Metadata-Version: 2.1
Name: KTBoost
Version: 0.0.11
Summary: Implements several boosting algorithms in Python
Home-page: https://github.com/fabsig/KTBoost
Author: Fabio Sigrist
Author-email: fabiosigrist@gmail.com
License: UNKNOWN
Platform: UNKNOWN
Classifier: Programming Language :: Python :: 2.7
Classifier: License :: OSI Approved :: MIT License
Classifier: Operating System :: OS Independent
Description-Content-Type: text/markdown

# KTBoost - A Python Package for Boosting

This Python package implements several boosting algorithms with different combinations of base learners, optimization algorithms, and loss functions.

## Description

Concerning **base learners**, KTboost includes:

* Trees 
* Kernel Ridge regression (a.k.a. penalized reproducing kernel Hilbert space (RKHS) regression or (the mean of) Gaussian process regression)
* A combination of the two (i.e., the KTBoost algorithm) 


Concerning the **optimization** step for finding the boosting updates, the package supports:

* Gradient descent
* Newton-Rahson method (if applicable)
* A hybrid version of the two for trees as base learners


The package implements the following **loss functions**:

* **Continuous data** ("regression"): quadratic loss (L2 loss), absolute error (L1 loss), Huber loss, quantile regression loss, Gamma regression loss, negative Gaussian log-likelihood with both the mean and the standard deviation as functions of features
* **Count data** ("regression"): Poisson regression loss
* (Unorderd) **Categorical data** ("classification"): logistic regression loss (log loss), exponential loss, cross entropy loss with softmax
* **Mixed continuous-categorical data** ("censored regression"): negative Tobit likelihood (i.e., the Grabit model)




## Installation

It can be **installed** using 
```
pip install -U KTBoost
```
and then loaded using 
```
import KTBoost.KTBoost as KTBoost
```

## Usage and examples
The package re-uses code from scikit-learn and its workflow is very similar to that of scikit-learn.

The two main classes are `KTBoost.BoostingClassifier` and `KTBoost.BoostingRegressor`. 

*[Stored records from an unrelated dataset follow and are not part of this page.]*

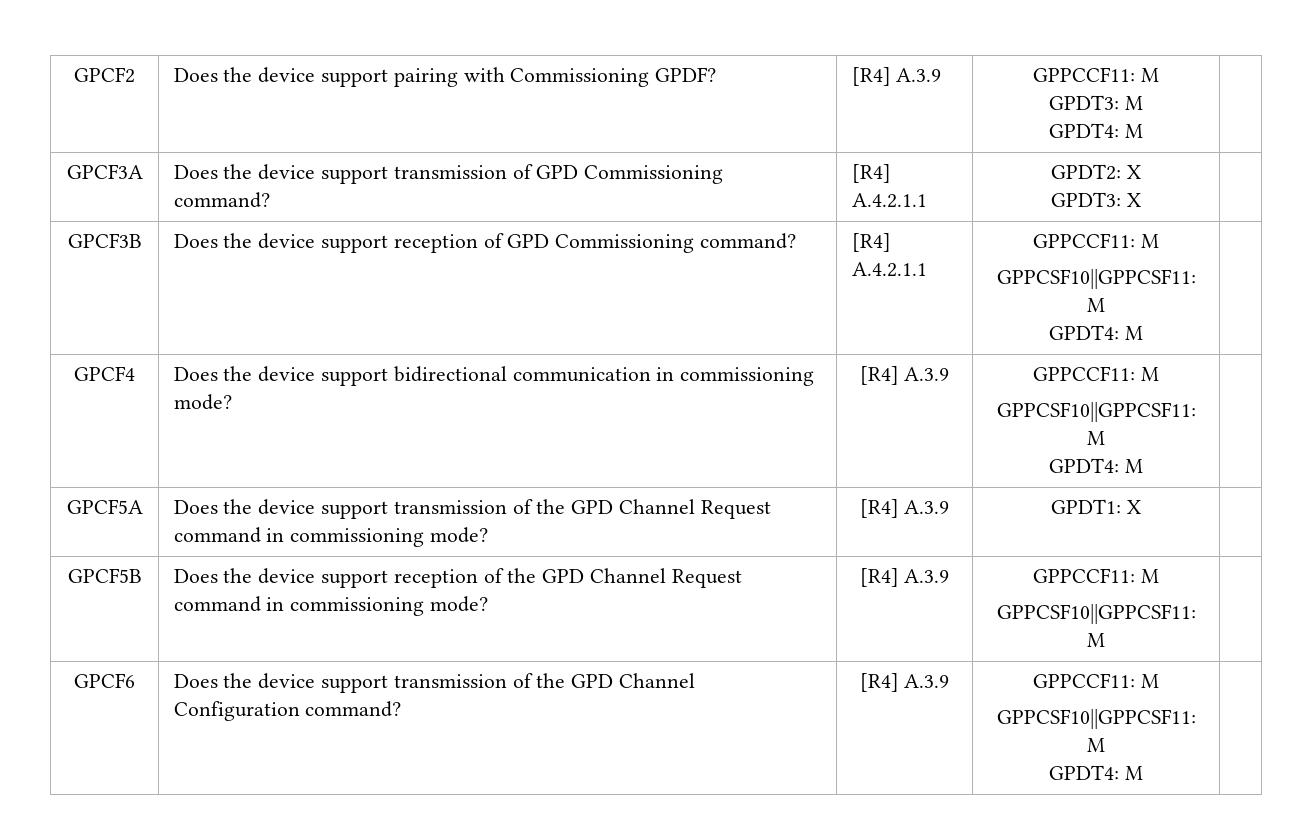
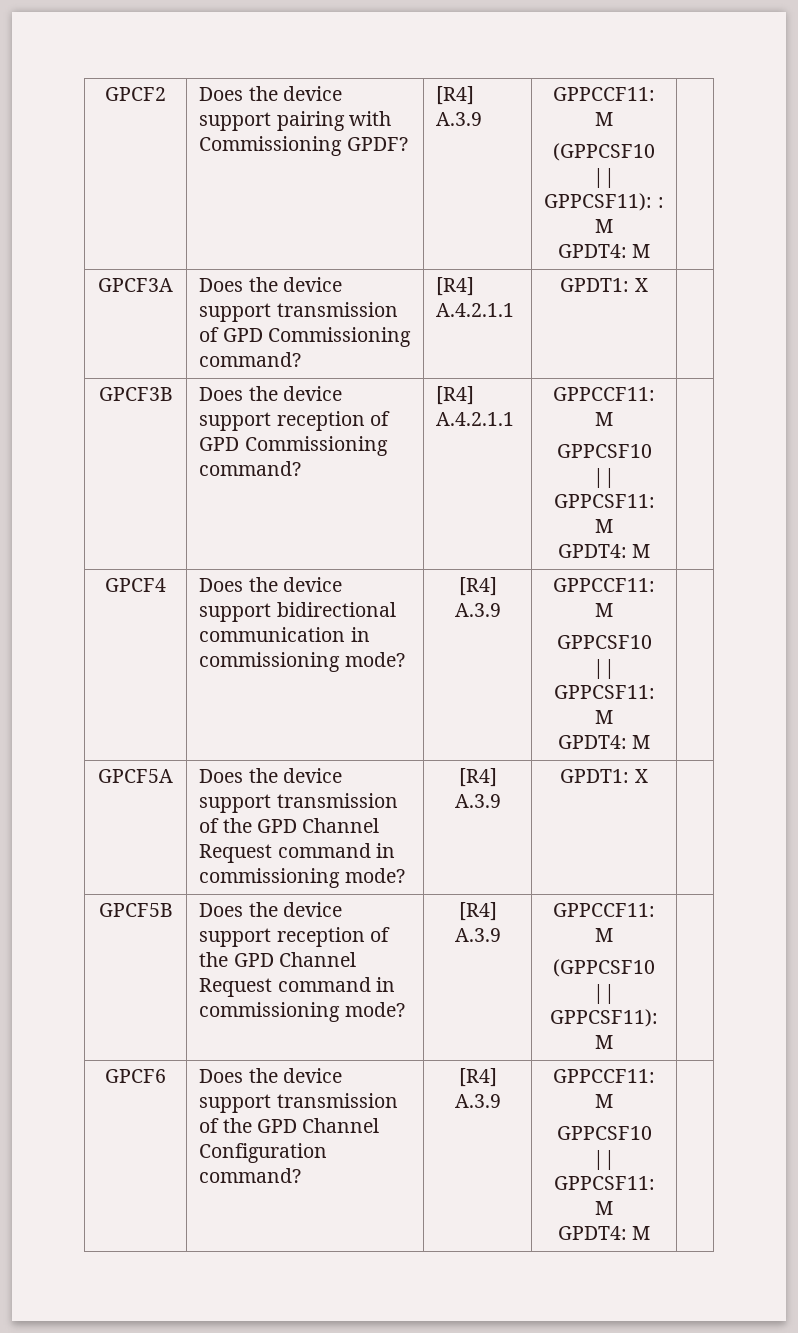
  GPCF2 | Does the device support pairing with Commissioning GPDF? | [R4] A.3.9 | GPPCCF11: M
- GPDT3: M
+ (GPPCSF10 || GPPCSF11): : M
- GPCF3A | Does the device support transmission of GPD Commissioning command? | [R4] A.4.2.1.1 | GPDT2: X
- GPDT3: X |
+ GPCF3A | Does the device support transmission of GPD Commissioning command? | [R4] A.4.2.1.1 | GPDT1: X |
  GPCF3B | Does the device support reception of GPD Commissioning command? | [R4] A.4.2.1.1 | GPPCCF11: M
- GPPCSF10||GPPCSF11: M
+ GPPCSF10 || GPPCSF11: M
  GPCF4 | Does the device support bidirectional communication in commissioning mode? | [R4] A.3.9 | GPPCCF11: M
- GPPCSF10||GPPCSF11: M
+ GPPCSF10 || GPPCSF11: M
  GPCF5B | Does the device support reception of the GPD Channel Request command in commissioning mode? | [R4] A.3.9 | GPPCCF11: M
- GPPCSF10||GPPCSF11: M |
+ (GPPCSF10 || GPPCSF11): M |
  GPCF6 | Does the device support transmission of the GPD Channel Configuration command? | [R4] A.3.9 | GPPCCF11: M
- GPPCSF10||GPPCSF11: M
+ GPPCSF10 || GPPCSF11: M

The following **code example** defines models, trains them, and makes predictions.

```python
import KTBoost.KTBoost as KTBoost

################################################
## Define model (see below for more examples) ##
################################################
## Standard tree boosting for regression with quadratic loss and hybrid gradient-Newton updates as in Friedman (2001)
model = KTBoost.BoostingRegressor(loss='ls')

##################
## Train models ##
##################
model.fit(Xtrain,ytrain)

######################
## Make predictions ##
######################
model.predict(Xpred)

#############################
## More examples of models ##
#############################
## Grabit model (Sigrist and Hirnschall, 2017) with lower and upper limits at 0 and 100
model = KTBoost.BoostingRegressor(loss='tobit',yl=0,yu=100)
## KTBoost algorithm for classification with Newton updates
model = KTBoost.BoostingClassifier(loss='deviance',base_learner='combined',update_step='newton')
## Gradient boosting for classification with trees as base learners
model = KTBoost.BoostingClassifier(loss='deviance',update_step='gradient')
## Newton boosting for classification model with trees as base learners
model = KTBoost.BoostingClassifier(loss='deviance',update_step='newton')
## Hybrid gradient-Newton boosting (Friedman, 2001) for classification with trees as base learners
model = KTBoost.BoostingClassifier(loss='deviance',update_step='hybrid')
## Kernel boosting for regression with quadratic loss
model = KTBoost.BoostingRegressor(loss='ls',base_learner='kernel')
## Regression model where both the mean and the standard deviation depend on the covariates / features
model = KTBoost.BoostingRegressor(loss='msr')

```

## Author
Fabio Sigrist

## References

* Friedman, J., Hastie, T., & Tibshirani, R. (2000). Additive logistic regression: a statistical view of boosting. The annals of statistics, 28(2), 337-407.
* Friedman, J. H. (2001). Greedy function approximation: a gradient boosting machine. Annals of statistics, 1189-1232.
* Sigrist, F. (2018). Gradient and Newton Boosting for Classification and Regression. arXiv preprint arXiv:1808.03064.
* Sigrist, F., & Hirnschall, C. (2017). Grabit: Gradient Tree Boosted Tobit Models for Default Prediction. arXiv preprint arXiv:1711.08695.